[[ Raw data open ]]
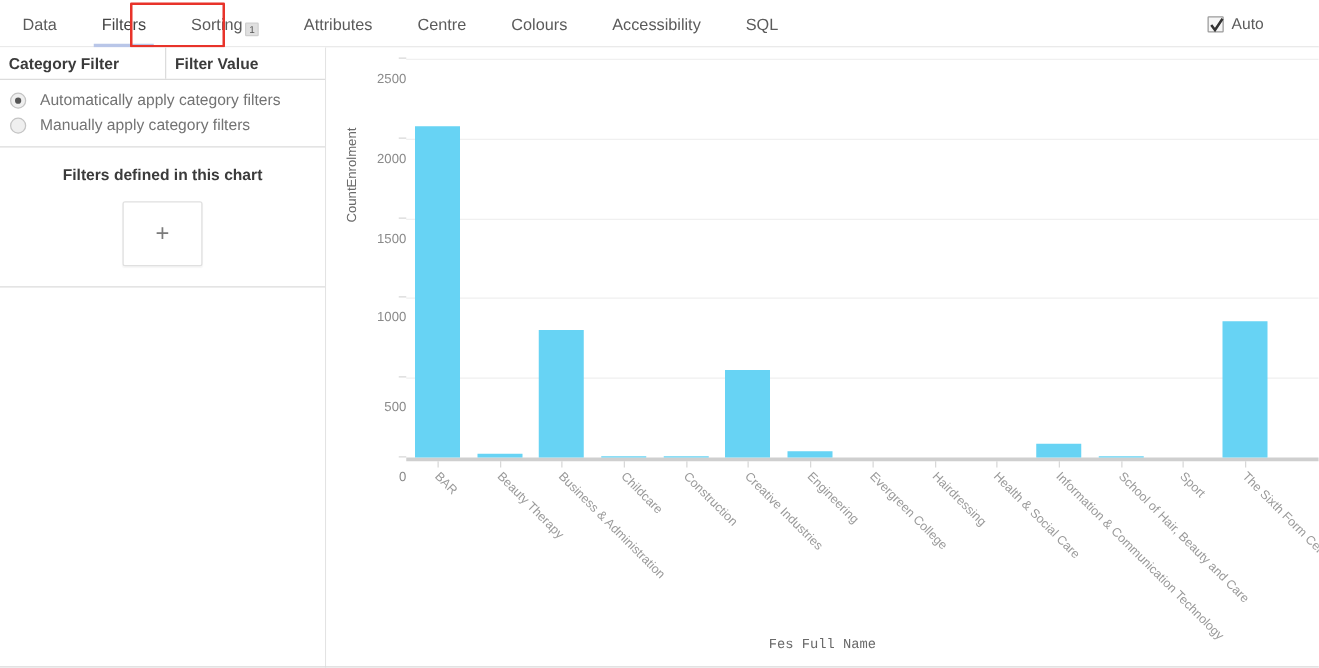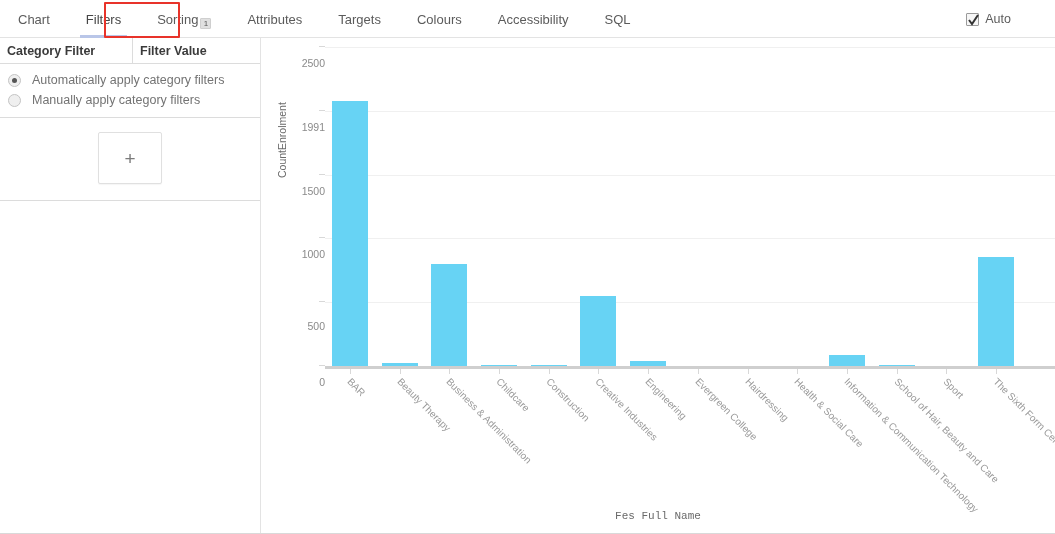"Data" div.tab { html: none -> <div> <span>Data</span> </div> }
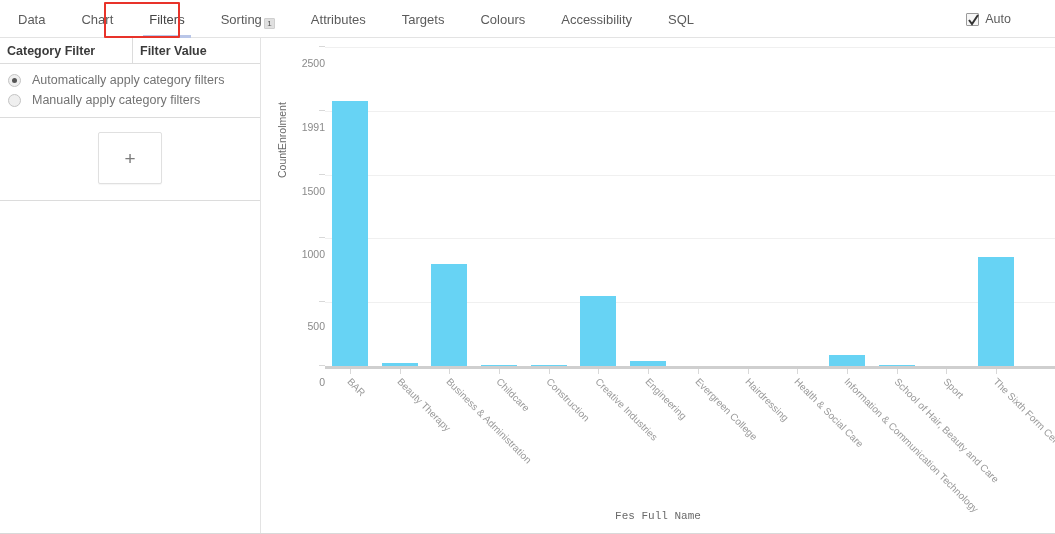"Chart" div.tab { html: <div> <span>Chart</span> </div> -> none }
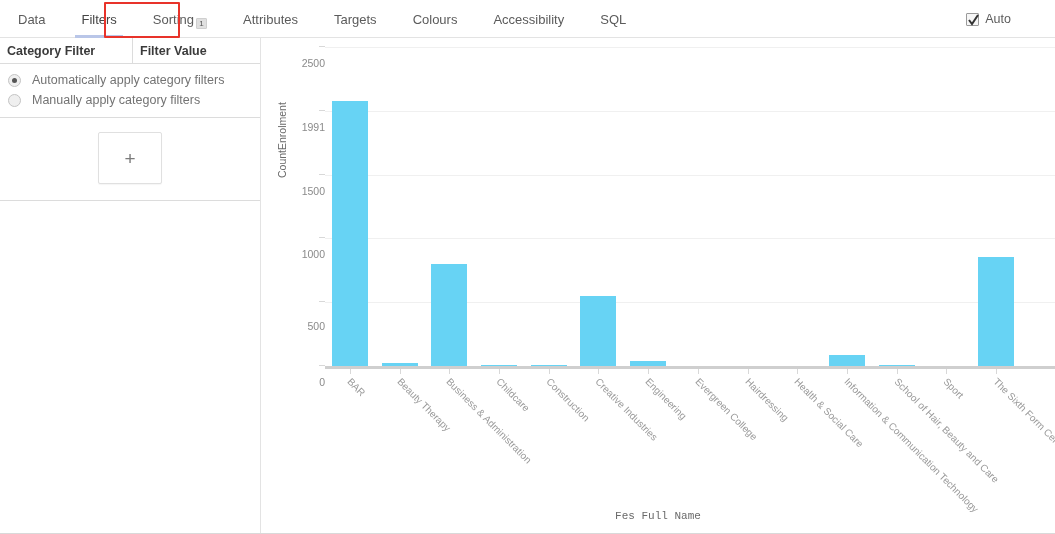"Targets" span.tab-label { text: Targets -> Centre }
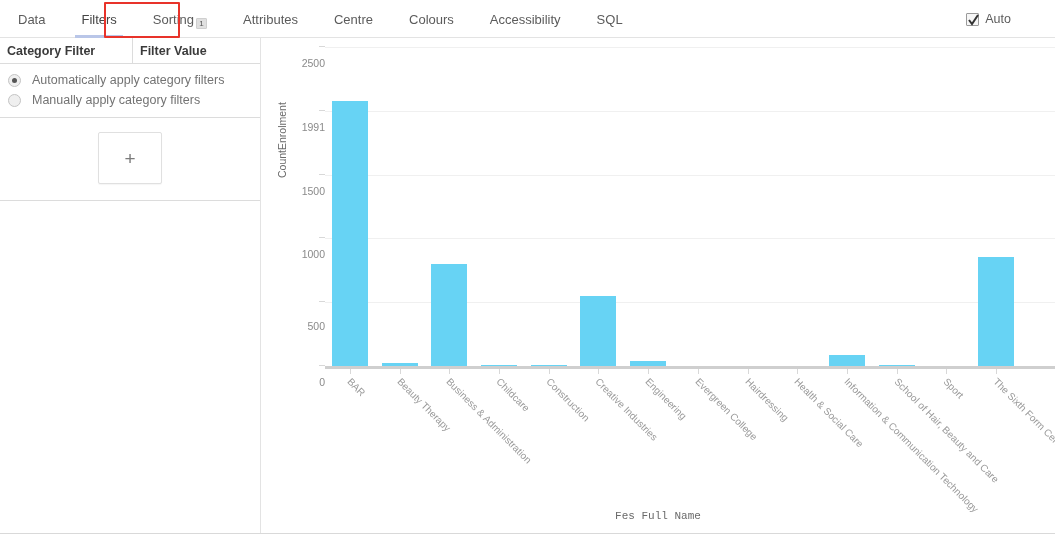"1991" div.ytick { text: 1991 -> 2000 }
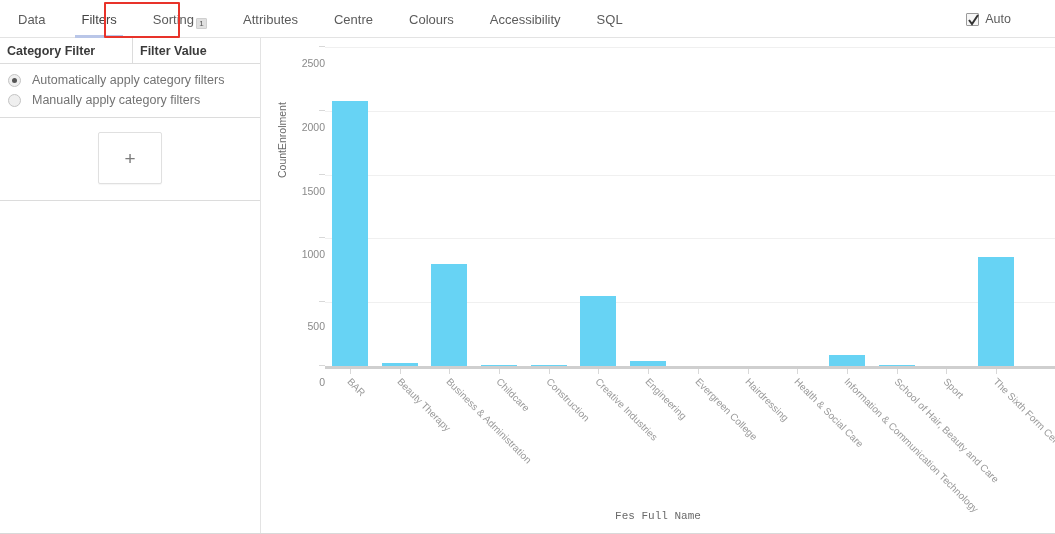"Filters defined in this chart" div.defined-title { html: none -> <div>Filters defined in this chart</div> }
[[ Raw data closed ]]
Exercise: The lines to copy begin with the one containing "text: Targets ->" and end with the last line of the entries above; copy them exactly, minus the pictures.

Exercise response:
"Targets" span.tab-label { text: Targets -> Centre }
"1991" div.ytick { text: 1991 -> 2000 }
"Filters defined in this chart" div.defined-title { html: none -> <div>Filters defined in this chart</div> }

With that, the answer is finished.